Effects of the mycotoxin nivalenol on bovine articular chondrocyte metabolism in vitro.PLoS One. 2014; 9(10):e109536.Plos
Kashin-Beck Disease (KBD) is an endemic, age-related degenerative osteoarthropathy and its cause is hypothesised to involve Fusarium mycotoxins. This study investigated the Fusarium mycotoxin Nivalenol (NIV) on the metabolism of bovine articular chondrocytes in vitro.
The effect 0.0-0.5 µg/ml NIV on transcript levels of types I and II collagen, aggrecan, matrix metalloproteinases (MMPs), a disintegrin and metalloproteinase with thrombospondin motif (ADAMTS) and the tissue inhibitors of MMPs (TIMPs) was investigated using quantitative PCR. Amounts of sulphated glycosaminoglycans, MMPs and TIMPs were assessed using the Dimethylmethylene Blue assay, gelatin zymography and reverse gelatin zymography respectively. Cytoskeletal organisation was analysed using confocal microscopy and cytoskeletal gene and protein levels were measured by quantitative PCR and Western blot analysis, respectively.
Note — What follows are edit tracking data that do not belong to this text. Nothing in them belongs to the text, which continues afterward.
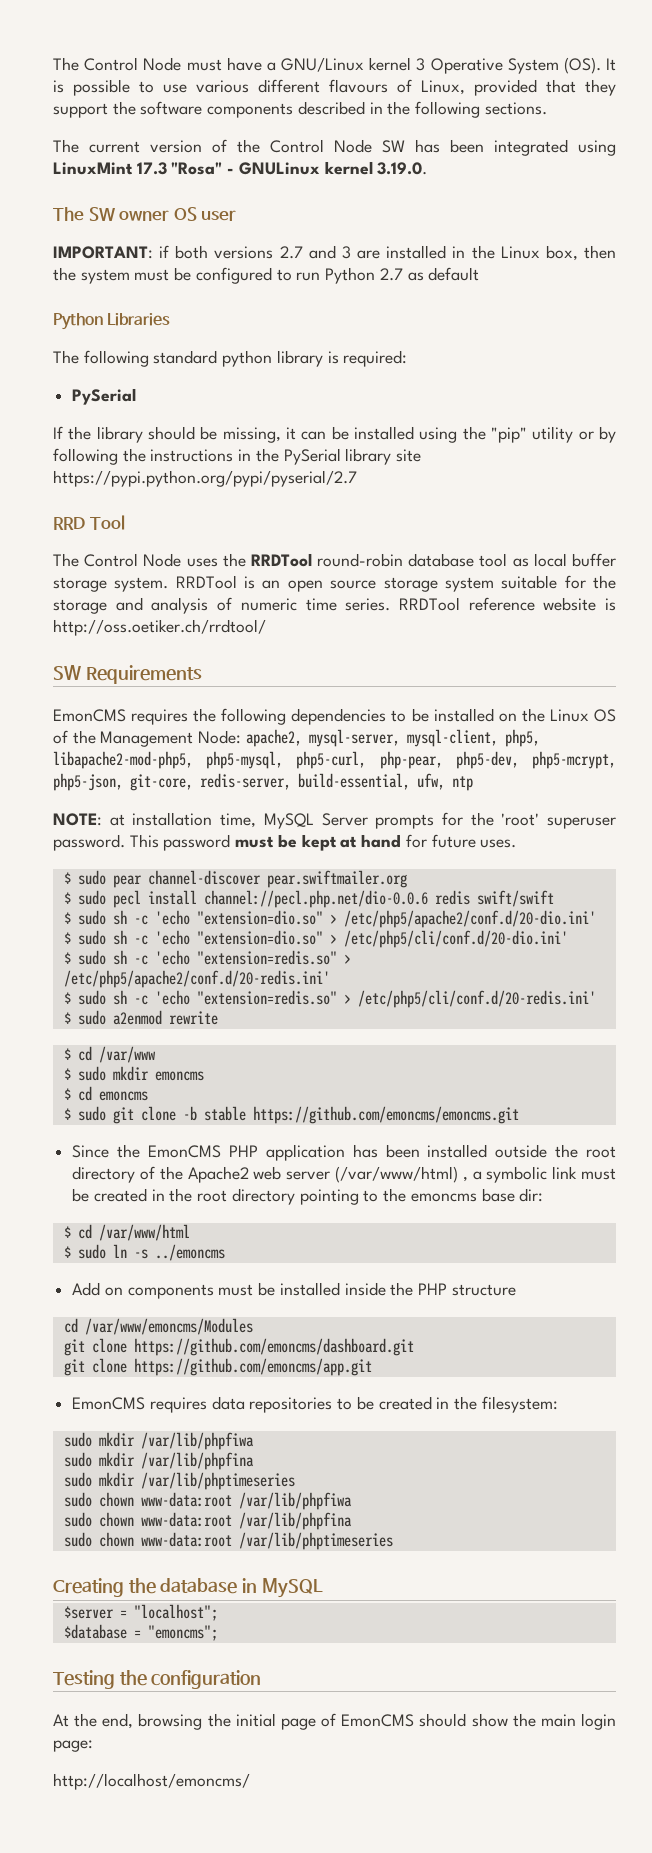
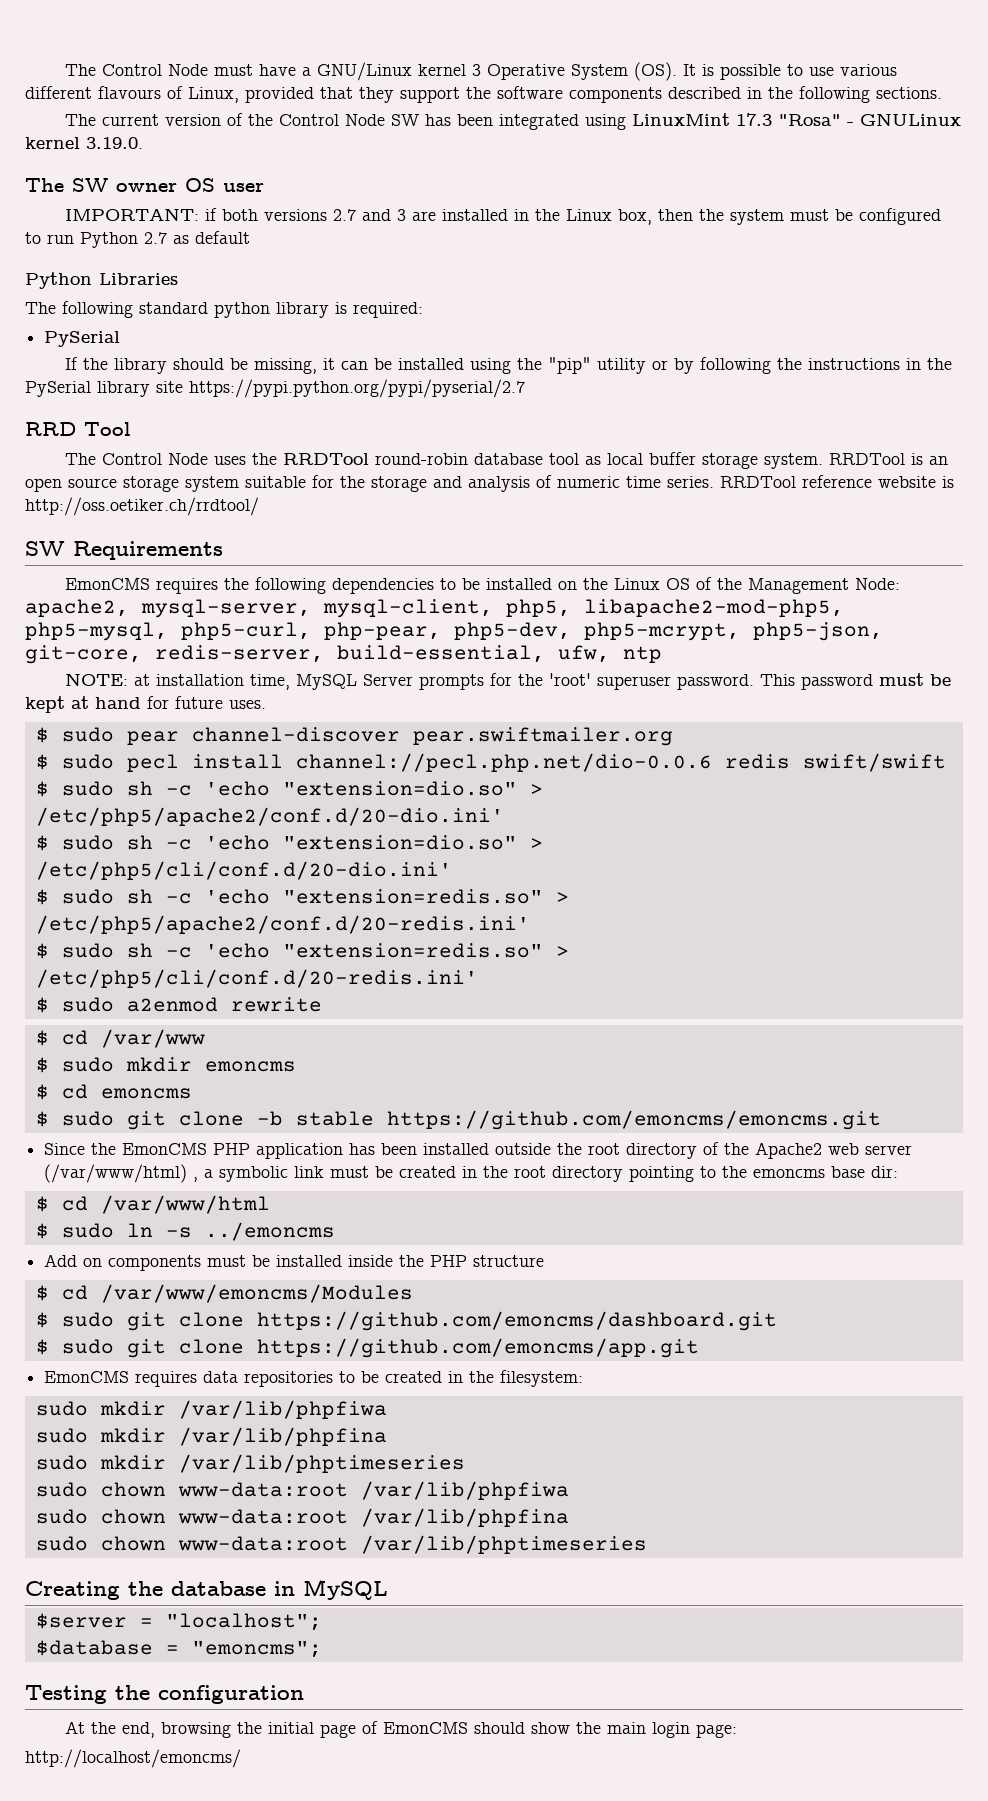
(516, 1290) none -> [35,1285,49,1301] $
(253, 1326) none -> [35,1312,114,1328] $ sudo
(414, 1347) none -> [35,1339,114,1355] $ sudo

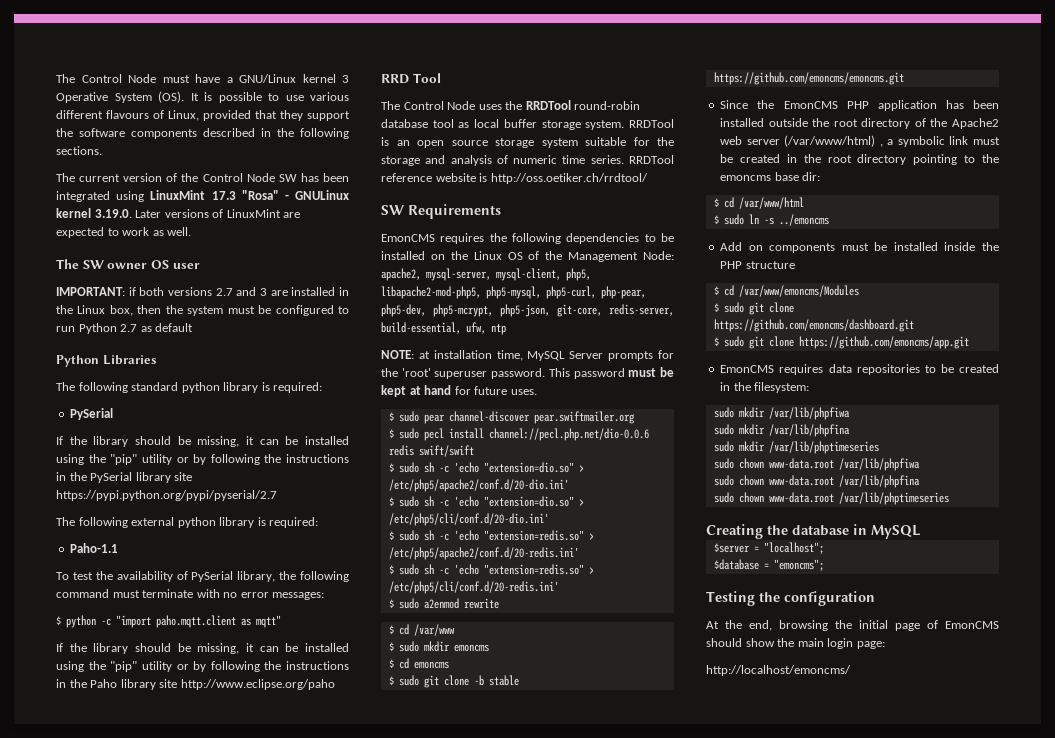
(143, 143) none -> [135,209,301,218] [56,227,192,238] Later versions of LinuxMint are expected to work as well.
(525, 388) none -> [56,517,319,528] [70,543,119,553] [56,571,349,582] [56,589,325,600] [56,615,281,628] [56,643,349,654] [56,661,349,672] [56,679,335,690] // The following external python library is required: // Paho-1.1 // To test the availability of PySerial library, the following command must terminate with no error messages: // $ python -c "import paho.mqtt.client as mqtt" // If the library should be missing, it can be installed using the "pip" utility or by following the instructions in the Paho library site http://www.eclipse.org/paho
[177,1482,348,1497] www-data:root -> [768,458,834,469] www-data.root
[177,1509,348,1524] www-data:root -> [768,475,834,486] www-data.root
[177,1536,348,1551] www-data:root -> [768,492,834,503] www-data.root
NIV caused a dose-dependent increase in aggrecan transcription with a concomitant retention of sGAG in the cell lysate. Furthermore, NIV significantly increased MMPs-2, -3 & -9, ADAMTS-4 and -5, and TIMP-2 and -3 transcript levels but inhibited type I collagen, MMP 1 and TIMP 1 mRNA levels. NIV promoted extensive cytoskeletal network remodelling, particularly with vimentin where a dose-dependent peri-nuclear aggregation occurred.
NIV exposure to chondrocytes decreased matrix deposition, whilst enhancing selective catabolic enzyme production, suggesting its potential for induction of cellular catabolism. This NIV-induced extracellular matrix remodelling may be due to extensive remodelling/disassembly of the cytoskeletal elements. Collectively, these findings support the hypothesis that trichothecene mycotoxins, and in particular NIV, have the potential to induce matrix catabolism and propagate the pathogenesis of KBD.